Temporal consistency. Within every trip, arrival_time_sec at stop N must be ≤ departure_time_sec at stop N. Across consecutive stops, departure_time_sec[i] <= arrival_time_sec[i+1]. Flag negative travel times as feed corruption, not as overnight crossings (overnight crossings are already handled by the hours > 23 encoding).

Routing benchmarks. Run 200–500 randomized origin-destination pairs across different modes and departure times. Compare total travel times against a reference (e.g., the GTFS-based OTP API) for the same city/region. Deviations greater than 20% indicate transfer penalty misconfiguration or a missed departure edge.

Memory profiling. Use tracemalloc or memory_profiler to confirm that adding the transit layer does not push the process past your deployment memory ceiling. A transit graph for a medium European city (2 million OSM nodes, 3 GTFS feeds) typically requires 4–8 GB RAM in networkx.MultiDiGraph format.

Troubleshooting

Transit stops fail to snap — all stops return as orphans

Root cause: CRS mismatch. GTFS coordinates are in WGS 84 (EPSG:4326) but the KD-tree is built from unprojected OSM node coordinates queried in degrees rather than metres.

Fix: Project both the stop GeoDataFrame and the OSM node coordinates to a metric CRS (e.g., EPSG:3857) before building the KD-tree. Check with stops_gdf.crs — it must not be None or EPSG:4326 at the point the KD-tree is queried.

Routing returns "no path found" for valid transit OD pairs

Root cause: The base graph and the transit stop nodes are disconnected. Transfer edges were added to nodes that exist in G.nodes but the base graph was reloaded or replaced after snapping, losing those edges.

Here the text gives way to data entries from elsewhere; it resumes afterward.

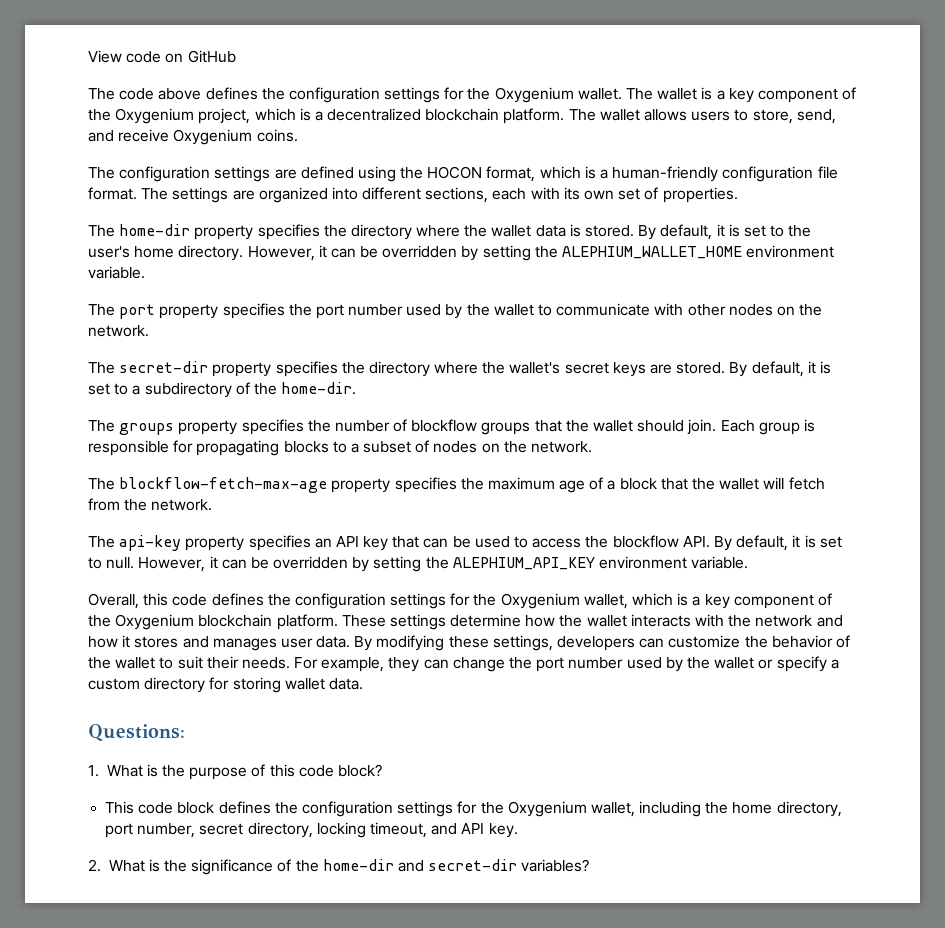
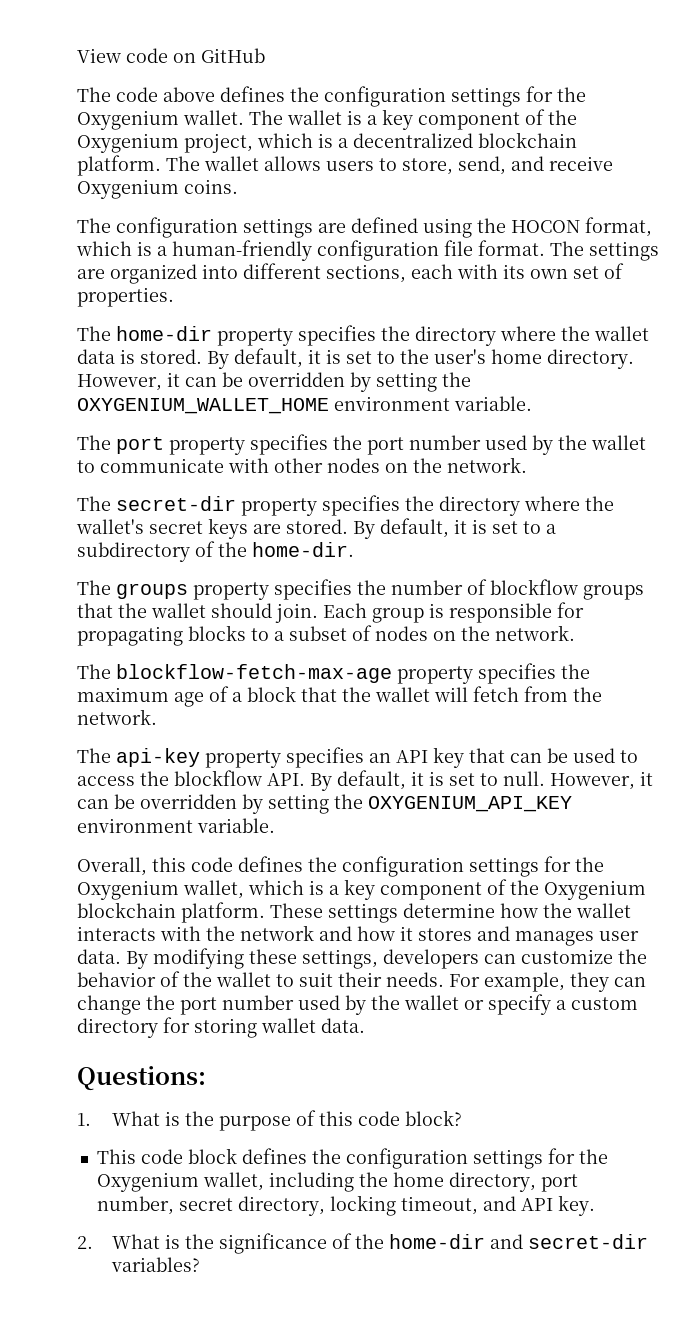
- However, it can be overridden by setting the ALEPHIUM_WALLET_HOME environment variable.
+ However, it can be overridden by setting the OXYGENIUM_WALLET_HOME environment variable.
- However, it can be overridden by setting the ALEPHIUM_API_KEY environment variable.
+ However, it can be overridden by setting the OXYGENIUM_API_KEY environment variable.

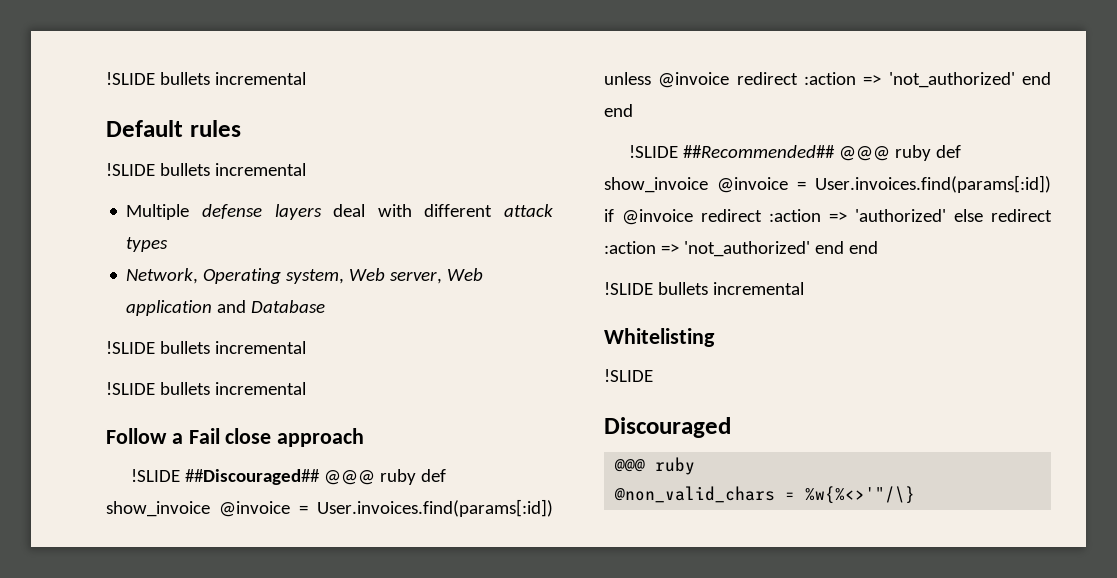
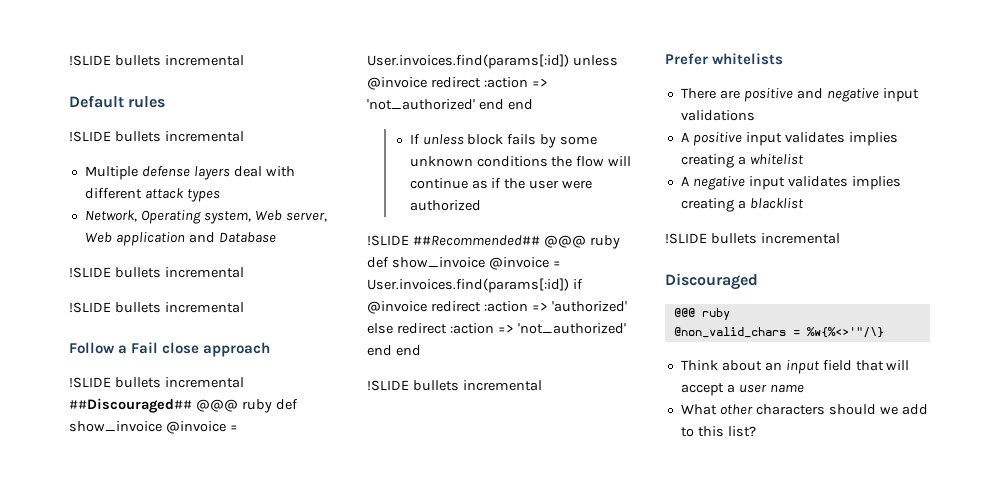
- !SLIDE ##Discouraged## @@@ ruby def show_invoice @invoice = User.invoices.find(params[:id]) unless @invoice redirect :action => 'not_authorized' end end
+ !SLIDE bullets incremental ##Discouraged## @@@ ruby def show_invoice @invoice = User.invoices.find(params[:id]) unless @invoice redirect :action => 'not_authorized' end end
+ If unless block fails by some unknown conditions the flow will continue as if the user were authorized
- Whitelisting
- !SLIDE
+ Prefer whitelists
+ There are positive and negative input validations
+ A positive input validates implies creating a whitelist
+ A negative input validates implies creating a blacklist
+ !SLIDE bullets incremental
+ Think about an input field that will accept a user name
+ What other characters should we add to this list?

Fix: Always add transfer edges to the same G object that will be used for routing. If you serialize and reload the graph, use networkx.readwrite.gpickle or msgpack to preserve all node/edge attributes including the "gtfs:" prefixed transit nodes.

Routing latency spikes above 2 seconds for city-scale graphs

Root cause: Too many transit edges per stop pair. If multiple trips share the same stop sequence, they each add a parallel edge — the traversal examines all of them at every node expansion.

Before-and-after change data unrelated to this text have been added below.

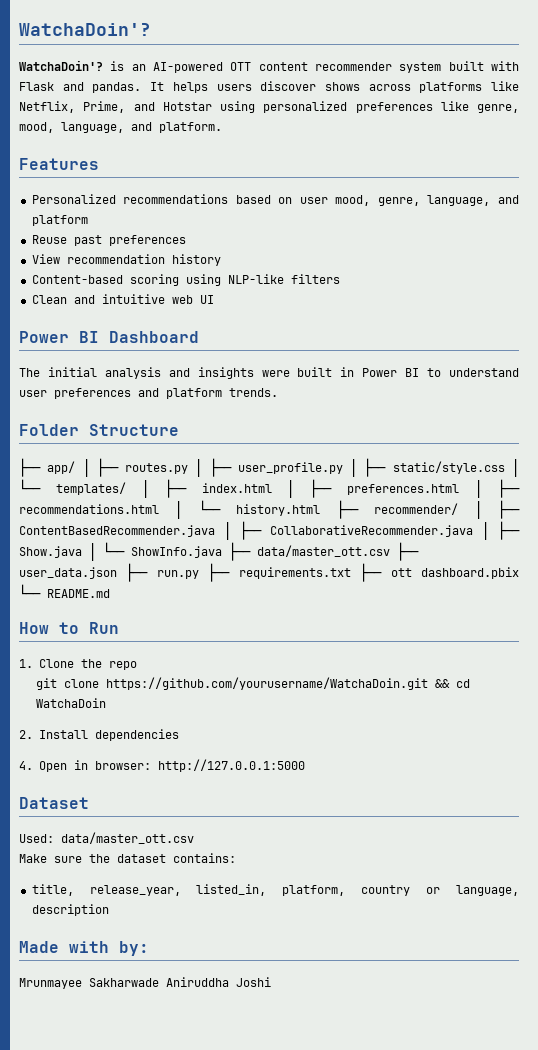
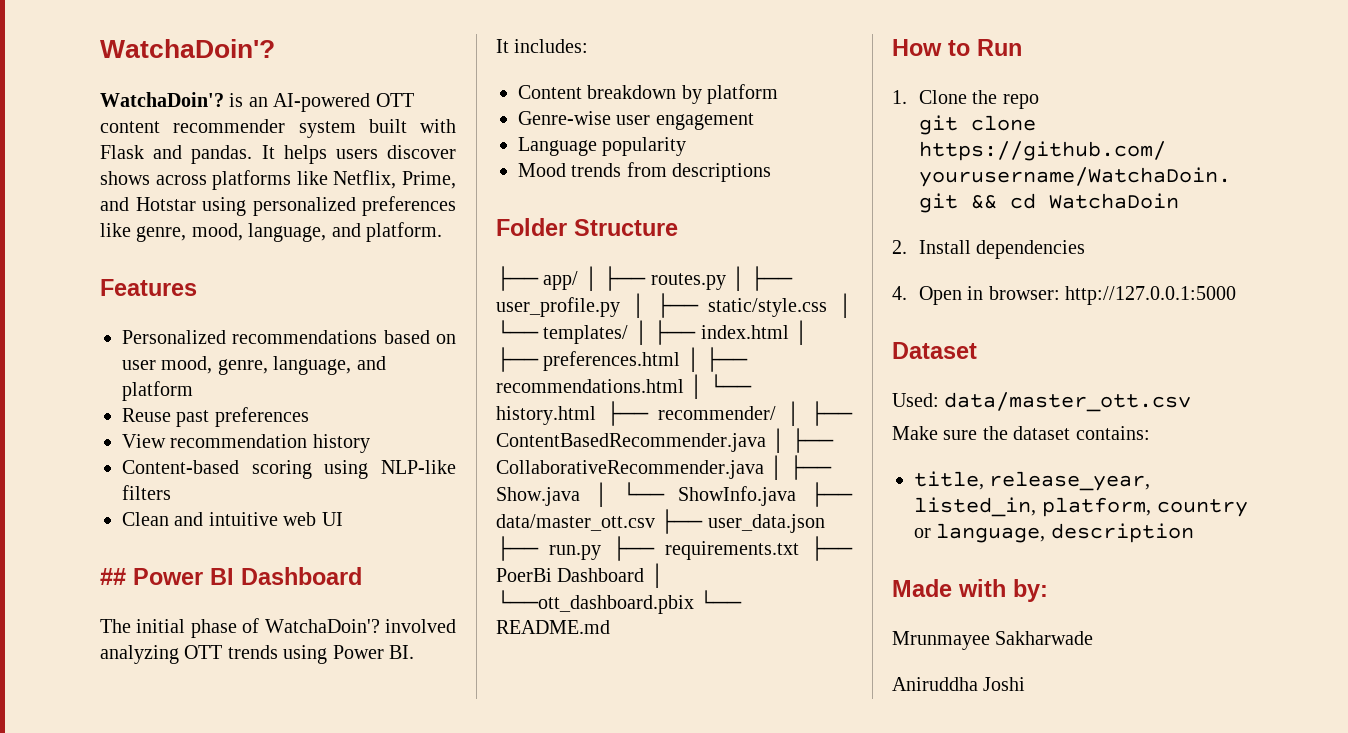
- Power BI Dashboard
+ ## Power BI Dashboard
- The initial analysis and insights were built in Power BI to understand user preferences and platform trends.
+ The initial phase of WatchaDoin'? involved analyzing OTT trends using Power BI.
+ It includes:
+ Content breakdown by platform
+ Genre-wise user engagement
+ Language popularity
+ Mood trends from descriptions
- ├── app/ │ ├── routes.py │ ├── user_profile.py │ ├── static/style.css │ └── templates/ │ ├── index.html │ ├── preferences.html │ ├── recommendations.html │ └── history.html ├── recommender/ │ ├── ContentBasedRecommender.java │ ├── CollaborativeRecommender.java │ ├── Show.java │ └── ShowInfo.java ├── data/master_ott.csv ├── user_data.json ├── run.py ├── requirements.txt ├── ott dashboard.pbix └── README.md
+ ├── app/ │ ├── routes.py │ ├── user_profile.py │ ├── static/style.css │ └── templates/ │ ├── index.html │ ├── preferences.html │ ├── recommendations.html │ └── history.html ├── recommender/ │ ├── ContentBasedRecommender.java │ ├── CollaborativeRecommender.java │ ├── Show.java │ └── ShowInfo.java ├── data/master_ott.csv ├── user_data.json ├── run.py ├── requirements.txt ├── PoerBi Dashboard │ └──ott_dashboard.pbix └── README.md
- Mrunmayee Sakharwade Aniruddha Joshi
+ Mrunmayee Sakharwade
+ Aniruddha Joshi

Fix: First strip non-routing edge attributes. Then add a MAX_WAIT_SEC guard in the traversal (e.g., 3600 s) to prune departures too far in the future. For sustained high-throughput, pre-index departures per stop pair in a sorted list and binary-search for the next valid departure rather than scanning all parallel edges.

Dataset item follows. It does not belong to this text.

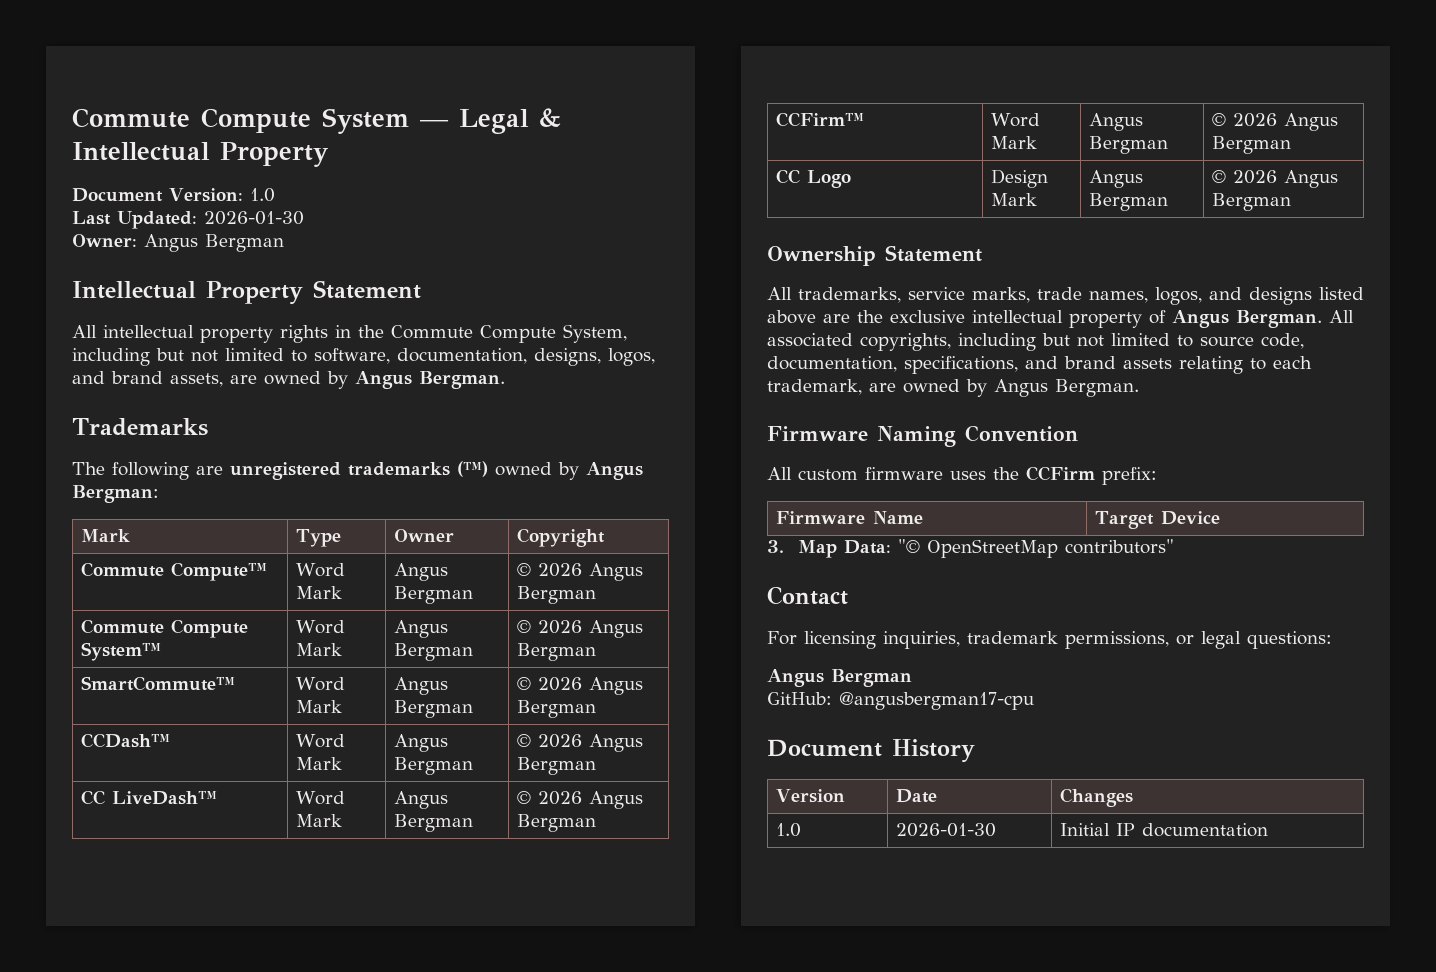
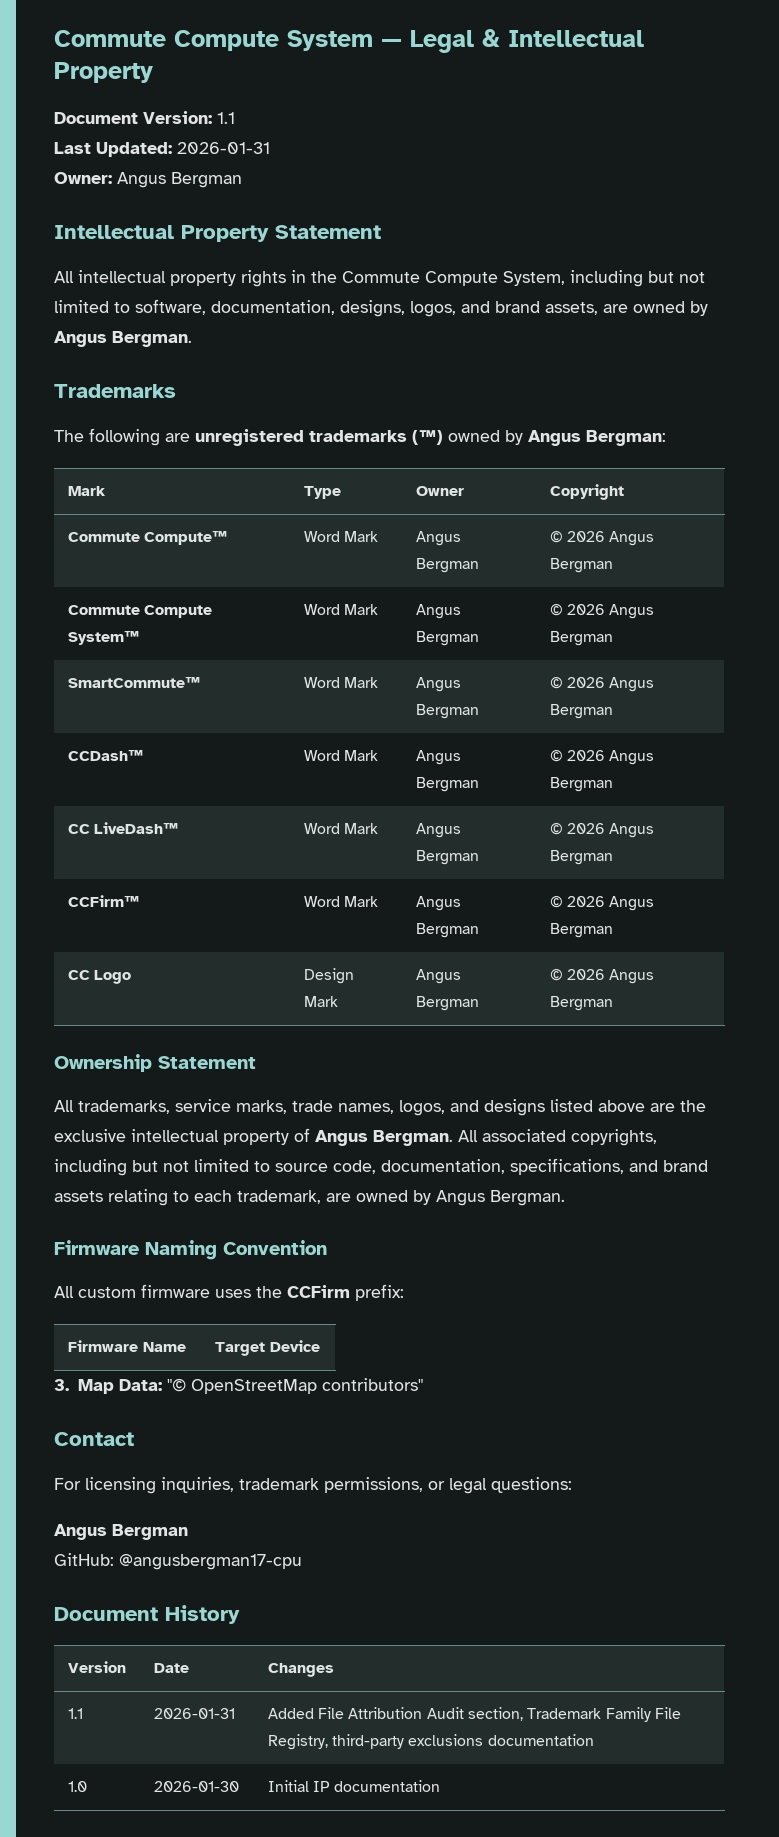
- Document Version: 1.0
+ Document Version: 1.1
- Last Updated: 2026-01-30
+ Last Updated: 2026-01-31
+ 1.1 | 2026-01-31 | Added File Attribution Audit section, Trademark Family File Registry, third-party exclusions documentation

GTFS stop_times with hours > 23 produce negative travel times

Root cause: Code that incorrectly subtracts 86,400 seconds from times with hours ≥ 24, reversing their sequence position.

Fix: Do not subtract 86,400. GTFS uses 25:30:00 deliberately to express 1:30 AM the next service day as a value that is monotonically greater than the preceding 25:00:00 departure within the same trip. The integer arithmetic hours * 3600 + minutes * 60 + seconds is correct as-is and produces an increasing sequence.

Transfer penalties produce unrealistically long itineraries at major stations

Root cause: A single fixed TRANSFER_PENALTY_SEC value is applied to all stops regardless of station complexity. A simple at-grade bus stop and a three-level underground interchange are treated identically.

Fix: Classify stops by stop_location_type from stops.txt (0 = platform, 1 = station, 2 = entrance, 3 = generic node, 4 = boarding area). Apply tiered penalties: 60–120 s for platforms, 180–300 s for station entrances, 360–480 s for large interchange stations. Store the tier in the transfer edge attribute at snapping time.